It’s not just a tourism board’s marketing plea: Buenos Aires shares several traits with faraway Paris, and the Monkey explored a few of them back during his 2004 visit to Argentina.
Non, ce n’est pas Montmartre! Esta es Buenos Aires, the Paris of South America. Although the Argentine capital has no shortage of monikers, it seems especially enamored of this allusion to its French counterpart. But the nickname does have some firm historical backing. At the turn of 20th Century, when immigration and exports fed growth and made Argentina one of the world’s wealthiest countries, France was the unrivaled arbiter of Western style. Elite porteños jumped at the chance to (conspicuously) spend their wealth on the latest ideas from Paris, where the École des Beaux-Arts was driving art and architectural design. As a result, several Buenos Aires barrios, notably Barrio Norte/Recoleta, boast numerous splendid examples of Parisian mansions and apartments like the one El Mono is drooling over here.

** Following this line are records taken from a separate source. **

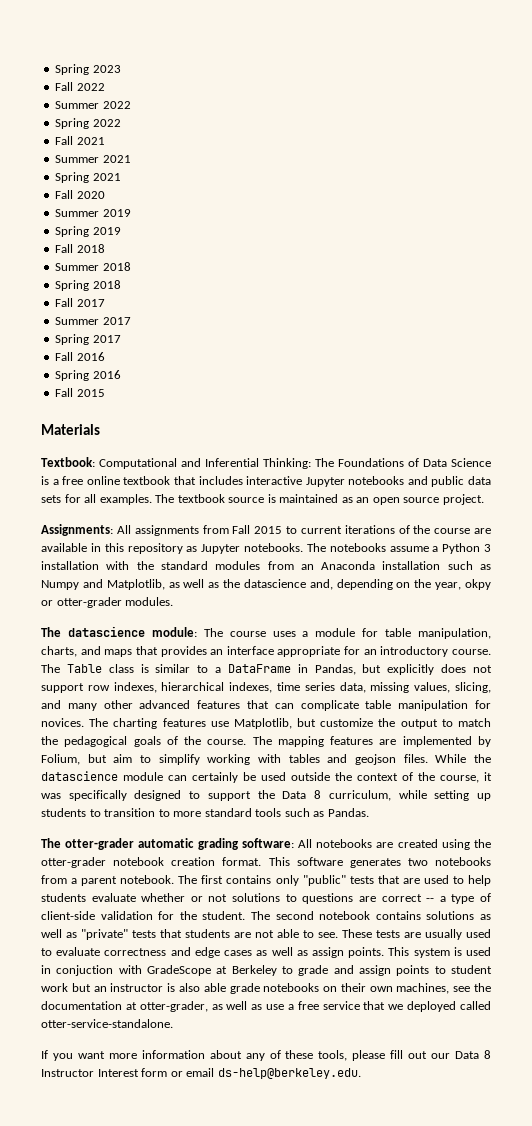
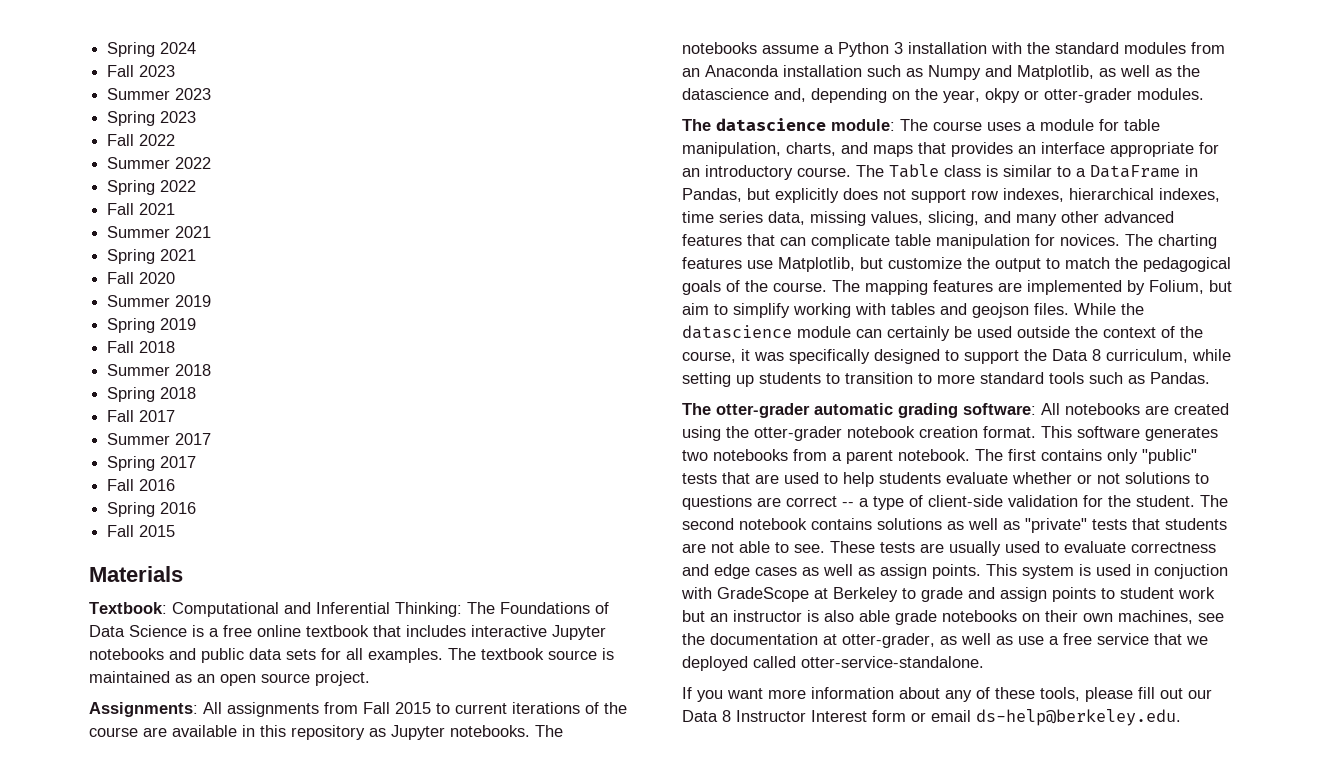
+ Spring 2024
+ Fall 2023
+ Summer 2023

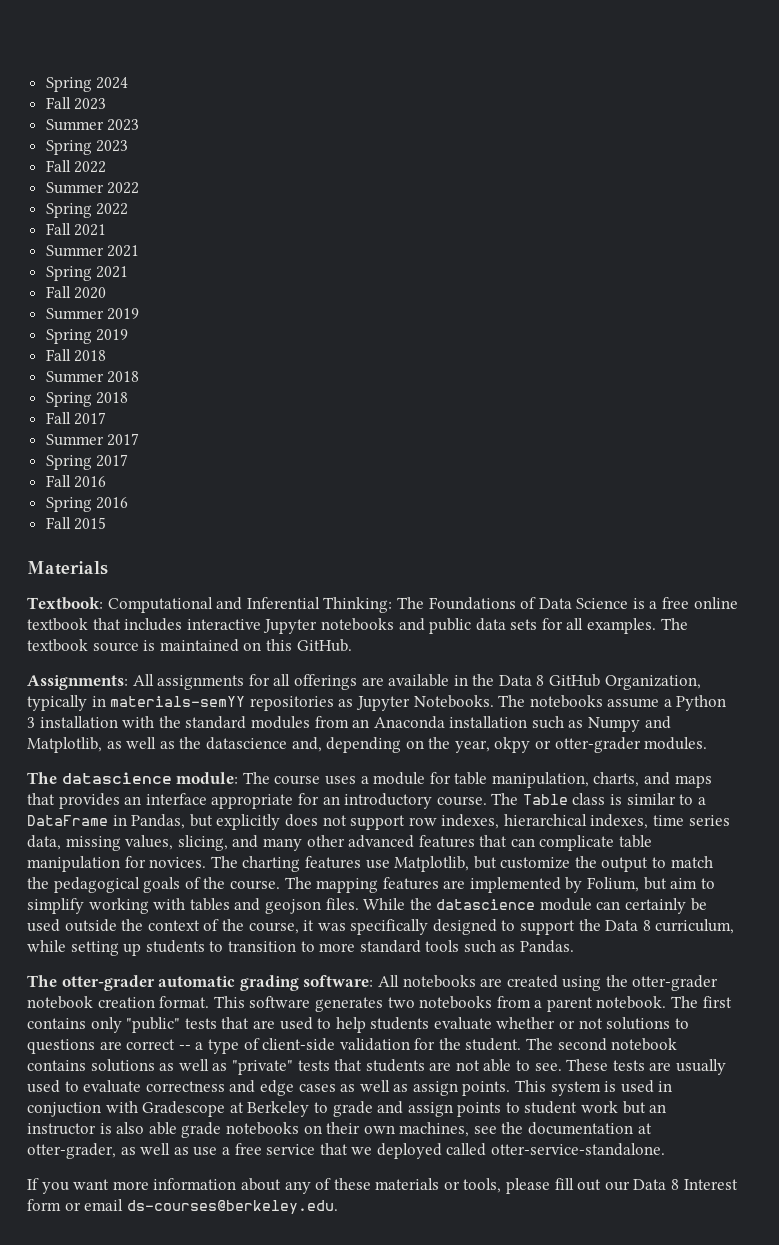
- The textbook source is maintained as an open source project.
- Assignments: All assignments from Fall 2015 to current iterations of the course are available in this repository as Jupyter notebooks.
+ The textbook source is maintained on this GitHub.
+ Assignments: All assignments for all offerings are available in the Data 8 GitHub Organization, typically in materials-semYY repositories as Jupyter Notebooks.
- This system is used in conjuction with GradeScope at Berkeley to grade and assign points to student work but an instructor is also able grade notebooks on their own machines, see the documentation at otter-grader, as well as use a free service that we deployed called otter-service-standalone.
+ This system is used in conjuction with Gradescope at Berkeley to grade and assign points to student work but an instructor is also able grade notebooks on their own machines, see the documentation at otter-grader, as well as use a free service that we deployed called otter-service-standalone.
- If you want more information about any of these tools, please fill out our Data 8 Instructor Interest form or email ds-help@berkeley.edu.
+ If you want more information about any of these materials or tools, please fill out our Data 8 Interest form or email ds-courses@berkeley.edu.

But there’s more of Paris in Buenos Aires than the Beaux-Arts buildings, as this page tries to demonstrate.
Buenos Aires is home to Latin America’s first metro, known locally as the subte (from subterraneo). It dates from 1913, part of the city’s Belle Epoque. Along the Paris-inspired Avenida de Mayo, a ceremonial boulevard linking Congress and the Casa Rosada, the subte stations echo the entrances of the Paris Metro, with their organic flourishes and coloring. The Monkey also wants to mention that some subte trains still feature warm-hued wooden interiors that date back several decades.
If you live your life surrounded by Beaux-Arts splendor, you had better spend eternity in a similarly styled sepulchre, or so went the logic of the Argentine elites who bought plots in Recoleta Cemetery. A visit to this necropolis is de rigueur for travelers to Buenos Aires, and a cursory analysis of the surnames on the crypts can teach you a fair amount about the ethnic makeup of the drivers of Argentina’s fin-de-siècle society. El Cementerio de la Recoleta is the final resting place of several Argentine presidents and captains of industry, and, most famously, of Eva “Evita” Perón, the dynamic wife of President Juan Domingo Perón, who is buried farther afield in Chacarita Cemetery.

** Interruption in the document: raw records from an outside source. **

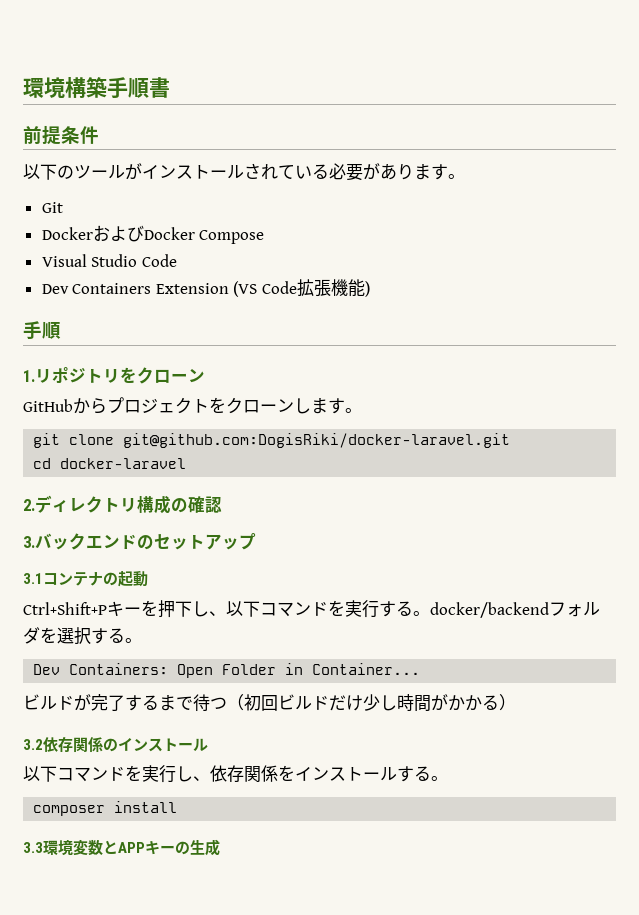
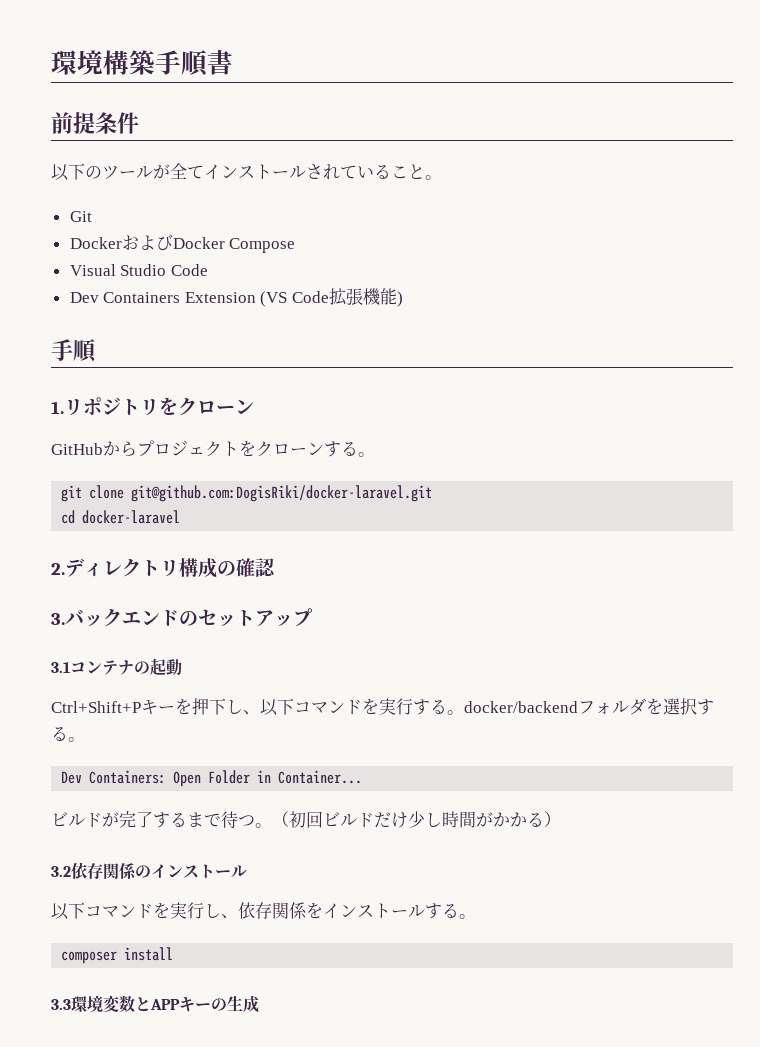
- 以下のツールがインストールされている必要があります。
+ 以下のツールが全てインストールされていること。
- GitHubからプロジェクトをクローンします。
+ GitHubからプロジェクトをクローンする。
- ビルドが完了するまで待つ（初回ビルドだけ少し時間がかかる）
+ ビルドが完了するまで待つ。（初回ビルドだけ少し時間がかかる）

The Monkey particularly enjoys wandering through the narrow alleys of this expansive cemetery, looking at the mausoleums, some of which burrow several meters underground in order to maximize “storage” capacity. Recoleta Cemetery is quite reminiscent of Paris’ famed Père-Lachaise cemetery.

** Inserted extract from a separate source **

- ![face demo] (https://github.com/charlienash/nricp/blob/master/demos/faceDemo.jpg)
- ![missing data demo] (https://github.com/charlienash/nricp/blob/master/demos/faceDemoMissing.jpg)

The Monkey lurks amidst the stately elegance of the mausoleums of Recoleta Cemetery.
The Monkey relaxes in one of Buenos Aires’ classic cafés, the Tortoni. It was founded in 1858 by a Frenchman, Touan, and became a nexus of cultural, philosophical, and political life in Buenos Aires. Most Argentine—and many foreign—intellectuals worth their salt have passed through Café Tortoni’s opulent surroundings at some point. The Monkey was no exception (although it wasn’t too smart of him to leave his carrot salad on the table for this shot).
With Paris and Vienna, Buenos Aires is one of the world’s hotbeds of café culture. In the Argentine capital, the café is the scene of countless daily interactions. It is the porteño’s living room, his study, and his refuge. Open all hours, the café is a place to have a stiff drink, eat a meal, read a book, meet a lover, chat with friends, seal a deal, or watch the world go by over strong coffee. For the porteño, the corner confitería simultaneously meets and exceeds the cultural function of, say, the Briton’s beloved local pub. The Monkey always longs to return to his favorite Buenos Aires cafés.
El Mono partakes of his balcony by night, admiring the ornamentation of the illuminated Beaux-Arts palace across the street. It’s one more of the Parisian touches that justify Buenos Aires’ reputation as the Paris of South America.